Post-operative Horner's Syndrome: A Rare Complication Following Posterior Scoliosis Surgery in a Patient With Syringomyelia

Isaac J May  1 Andrew J Berg  2 David Dillon  2
Affiliations
Case Reports

Post-operative Horner's Syndrome: A Rare Complication Following Posterior Scoliosis Surgery in a Patient With Syringomyelia

Isaac J May et al. Cureus. .

Abstract

Horner's syndrome following posterior spinal instrumentation for scoliosis has been rarely reported. We describe the case of a 15-year-old male who presented with right-sided ptosis, miosis, and anhidrosis after scoliosis correction. This is the first reported case of first-order Horner's syndrome developing after scoliosis repair via posterior fixation in a patient known to have asymptomatic syringomyelia. The impression was that Horner's syndrome developed secondary to increased traction of the syringomyelia after scoliosis repair.
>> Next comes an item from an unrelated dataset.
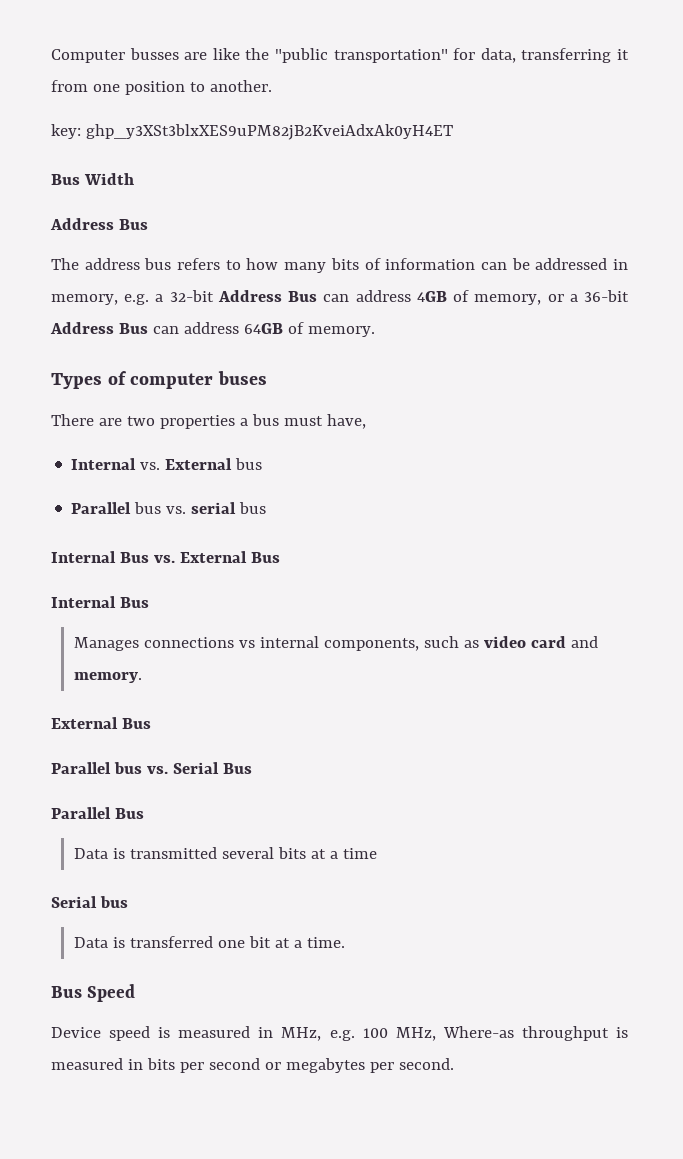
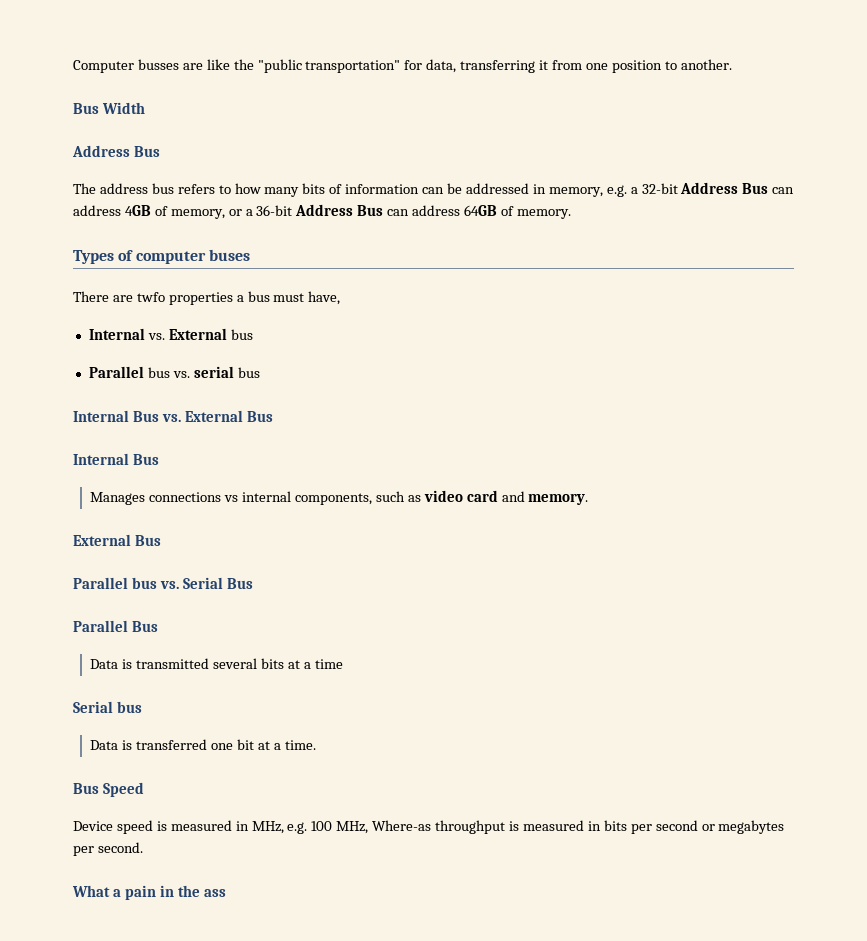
[51,124,453,140] // key: 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 -> (732, 64) none
[126,416,155,426] two -> [136,292,165,302] twfo
(454, 1064) none -> [72,885,226,900] // What a pain in the ass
This is significant as a diagnosis of Horner's syndrome can be distressing to patients and chronic cases cause cosmetic defects that might require surgical correction. We suggest that similar patients should be warned pre-operatively given the psychological distress associated with chronic Horner's syndrome. This case also illustrates the importance of an appropriate workup to rule out other sinister pathologies that can cause Horner's syndrome.

Keywords: horner’s syndrome; paediatric surgery; posterior spinal fixation and fusion; scoliosis surgery; spinal surgery; syringomyelia.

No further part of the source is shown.